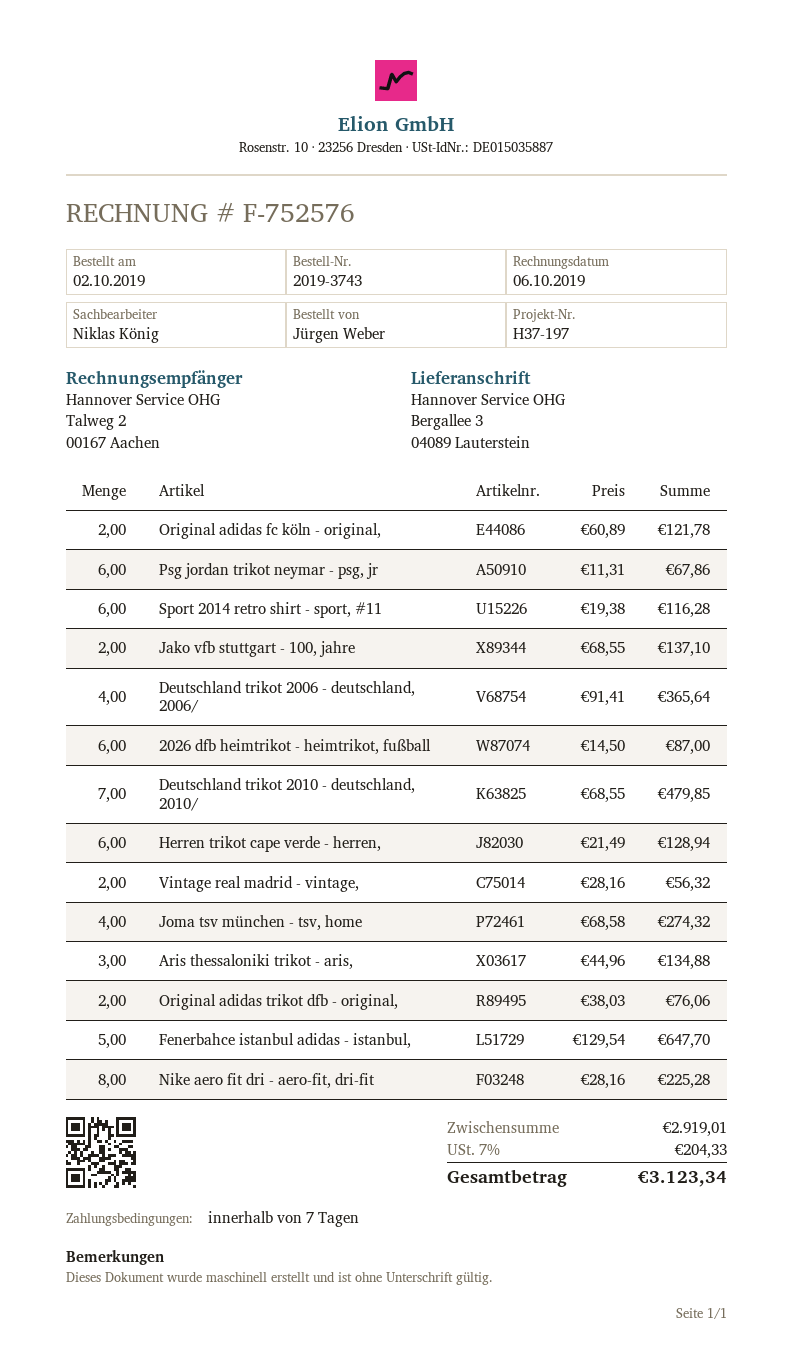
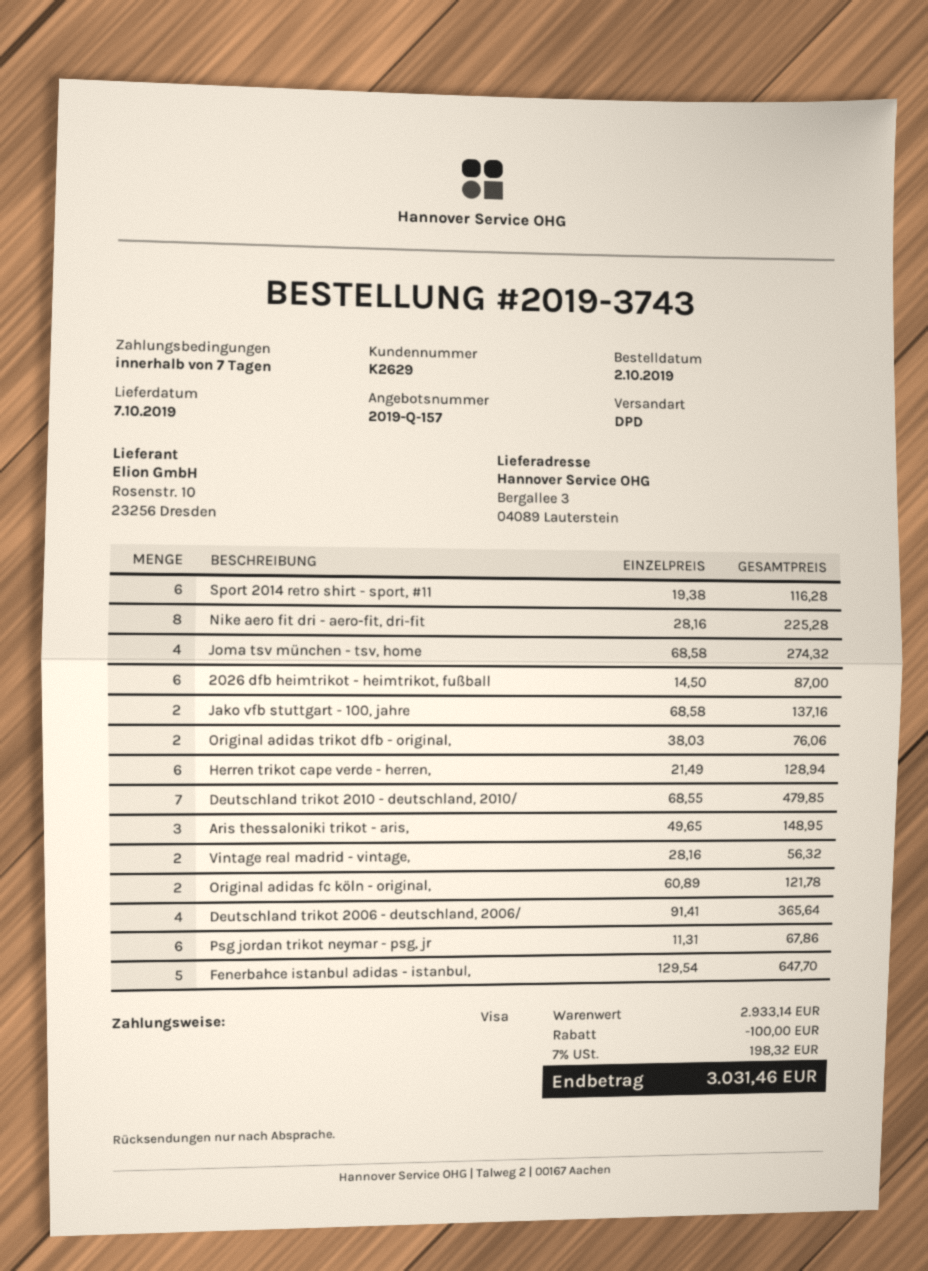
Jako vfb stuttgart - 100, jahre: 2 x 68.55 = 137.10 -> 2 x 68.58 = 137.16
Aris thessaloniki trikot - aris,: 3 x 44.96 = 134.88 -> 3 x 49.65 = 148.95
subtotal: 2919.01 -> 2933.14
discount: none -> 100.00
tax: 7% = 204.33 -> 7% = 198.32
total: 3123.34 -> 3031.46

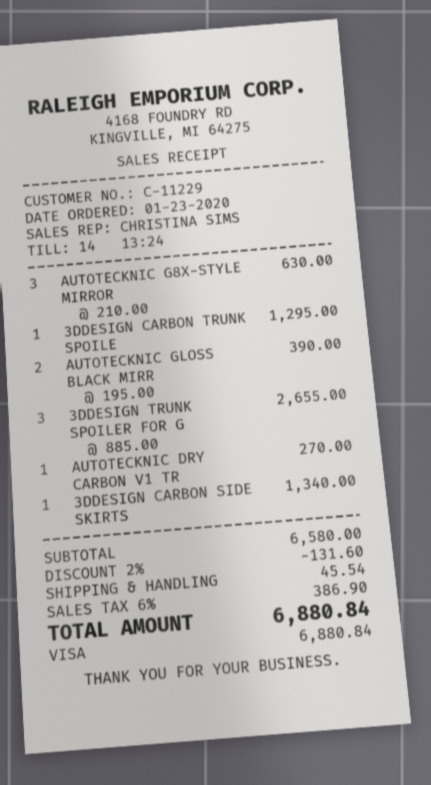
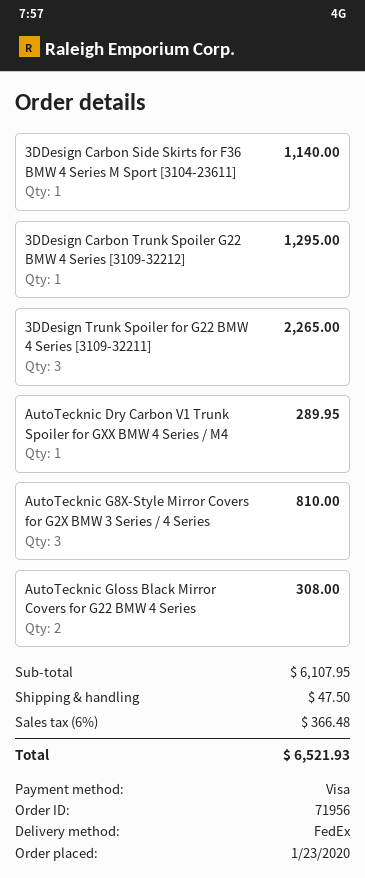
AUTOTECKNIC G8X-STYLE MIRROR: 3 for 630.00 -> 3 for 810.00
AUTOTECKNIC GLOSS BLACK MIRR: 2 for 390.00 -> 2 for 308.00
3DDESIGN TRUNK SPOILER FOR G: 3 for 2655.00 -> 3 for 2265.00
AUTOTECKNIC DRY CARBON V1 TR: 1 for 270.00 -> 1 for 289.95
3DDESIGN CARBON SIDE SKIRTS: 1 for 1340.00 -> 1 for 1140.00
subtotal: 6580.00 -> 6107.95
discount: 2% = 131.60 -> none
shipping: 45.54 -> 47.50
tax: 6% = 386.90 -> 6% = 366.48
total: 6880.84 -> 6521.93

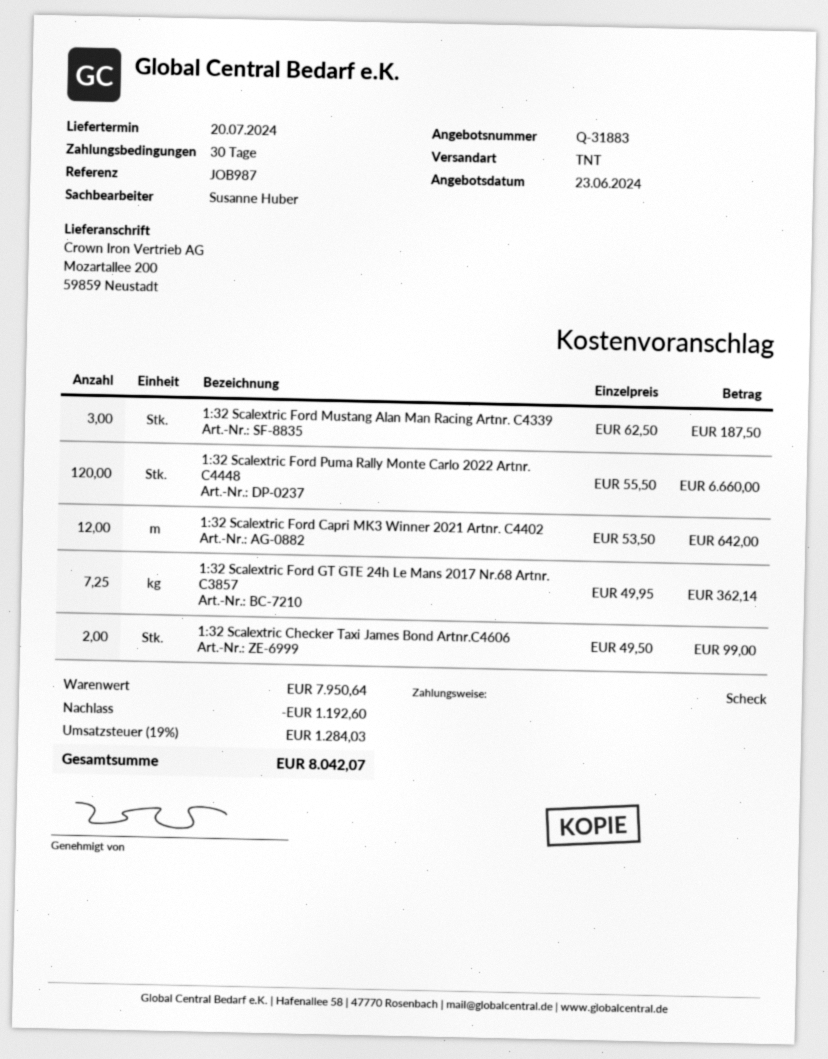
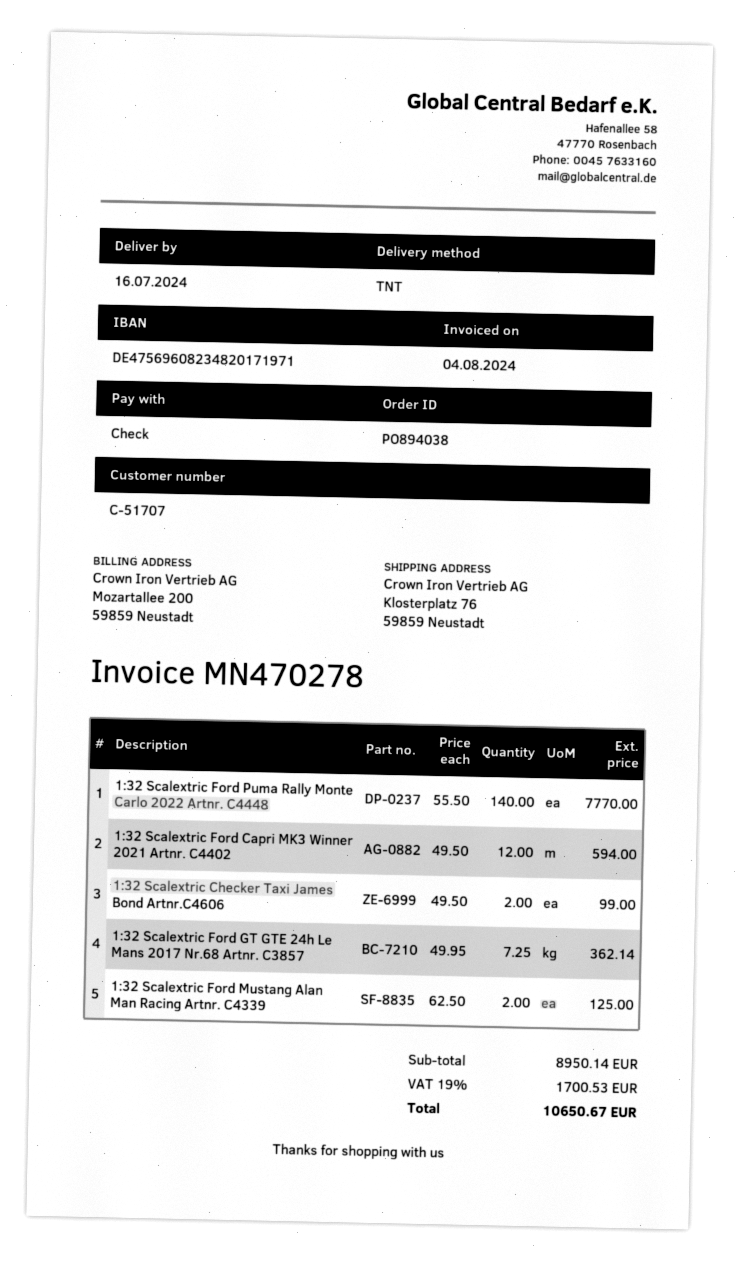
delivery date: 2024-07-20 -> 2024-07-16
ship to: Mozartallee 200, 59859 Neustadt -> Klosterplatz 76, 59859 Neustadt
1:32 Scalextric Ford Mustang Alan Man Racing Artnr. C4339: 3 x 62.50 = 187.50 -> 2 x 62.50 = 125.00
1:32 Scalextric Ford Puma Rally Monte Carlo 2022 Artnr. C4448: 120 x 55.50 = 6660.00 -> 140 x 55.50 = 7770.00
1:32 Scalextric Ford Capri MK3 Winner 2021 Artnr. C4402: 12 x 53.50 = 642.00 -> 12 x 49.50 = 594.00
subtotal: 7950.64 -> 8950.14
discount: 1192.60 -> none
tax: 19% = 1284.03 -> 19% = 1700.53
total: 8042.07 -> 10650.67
--
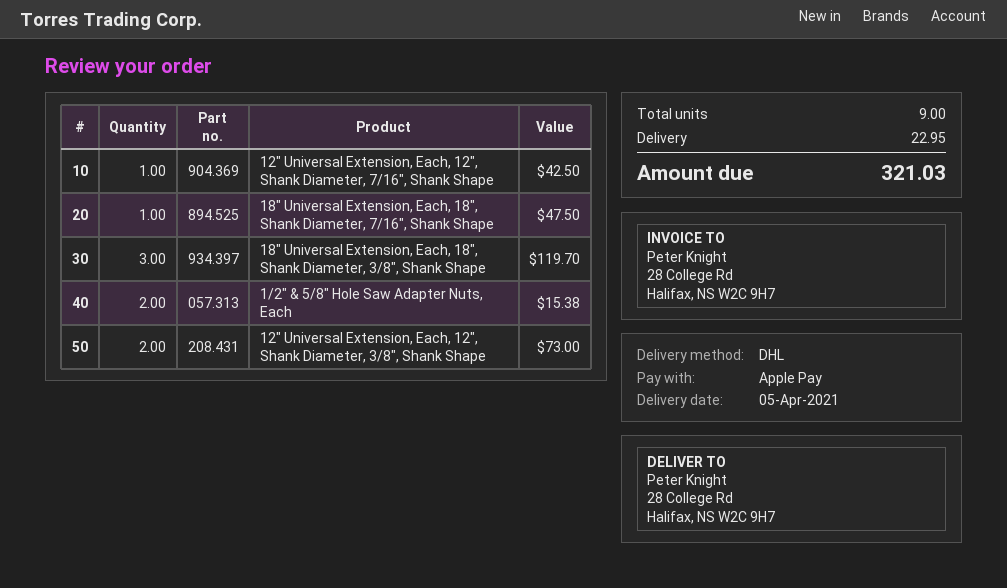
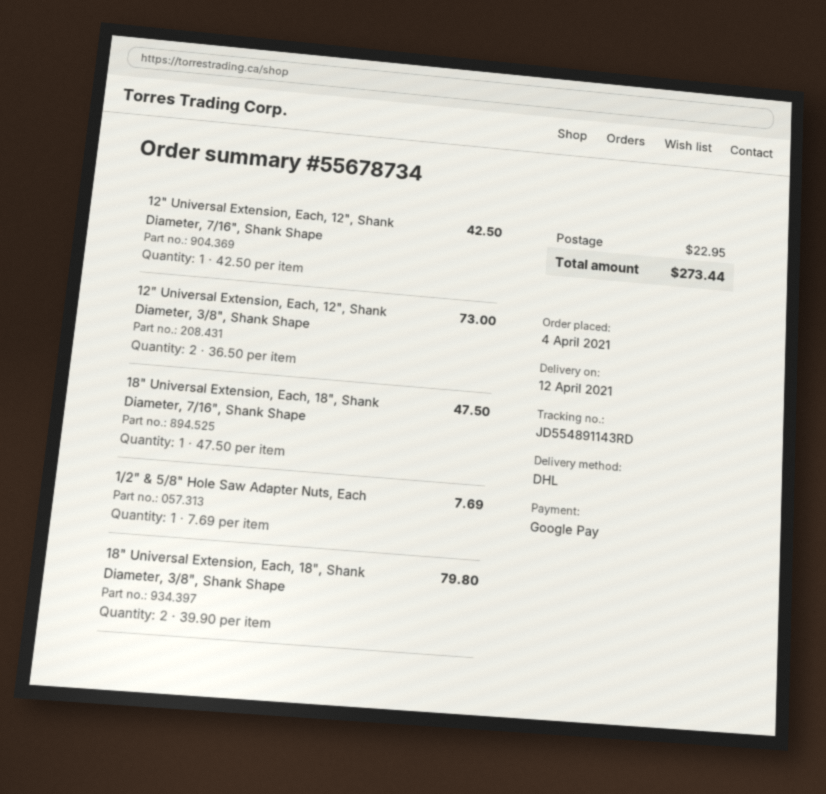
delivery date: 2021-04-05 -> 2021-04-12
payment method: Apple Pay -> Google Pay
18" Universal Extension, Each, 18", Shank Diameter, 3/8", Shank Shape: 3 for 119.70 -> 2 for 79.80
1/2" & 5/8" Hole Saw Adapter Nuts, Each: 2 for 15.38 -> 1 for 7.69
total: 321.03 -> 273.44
...
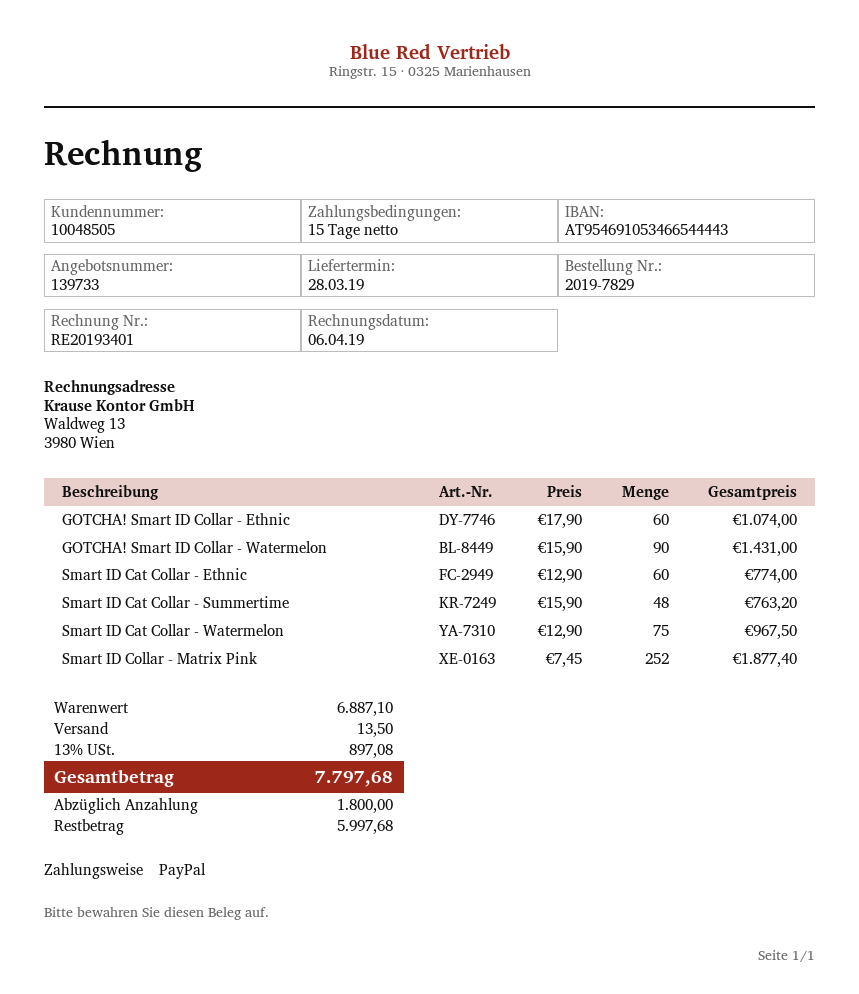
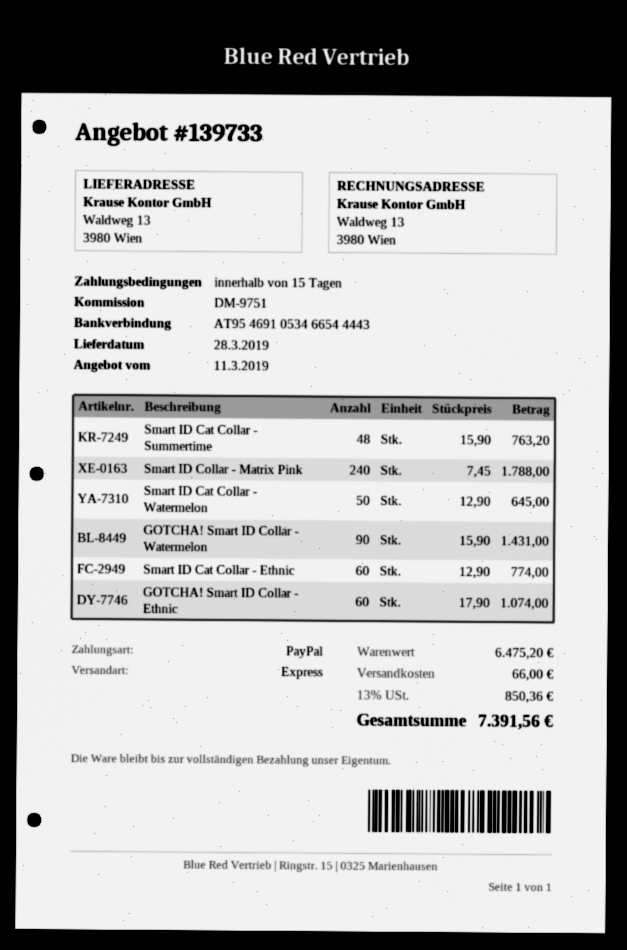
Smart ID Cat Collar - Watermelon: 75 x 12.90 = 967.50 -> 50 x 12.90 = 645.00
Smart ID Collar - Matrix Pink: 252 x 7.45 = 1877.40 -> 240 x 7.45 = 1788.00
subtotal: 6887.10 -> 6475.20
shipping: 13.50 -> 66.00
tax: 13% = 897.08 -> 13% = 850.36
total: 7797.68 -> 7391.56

§ **Work instruction**
Please output exactly the lines between the one holding "payment method: Apple Pay -> Google Pay" and the one holding "total: 321.03 -> 273.44" in the records above, inclusive, and nothing more.

§ **Task response**
payment method: Apple Pay -> Google Pay
18" Universal Extension, Each, 18", Shank Diameter, 3/8", Shank Shape: 3 for 119.70 -> 2 for 79.80
1/2" & 5/8" Hole Saw Adapter Nuts, Each: 2 for 15.38 -> 1 for 7.69
total: 321.03 -> 273.44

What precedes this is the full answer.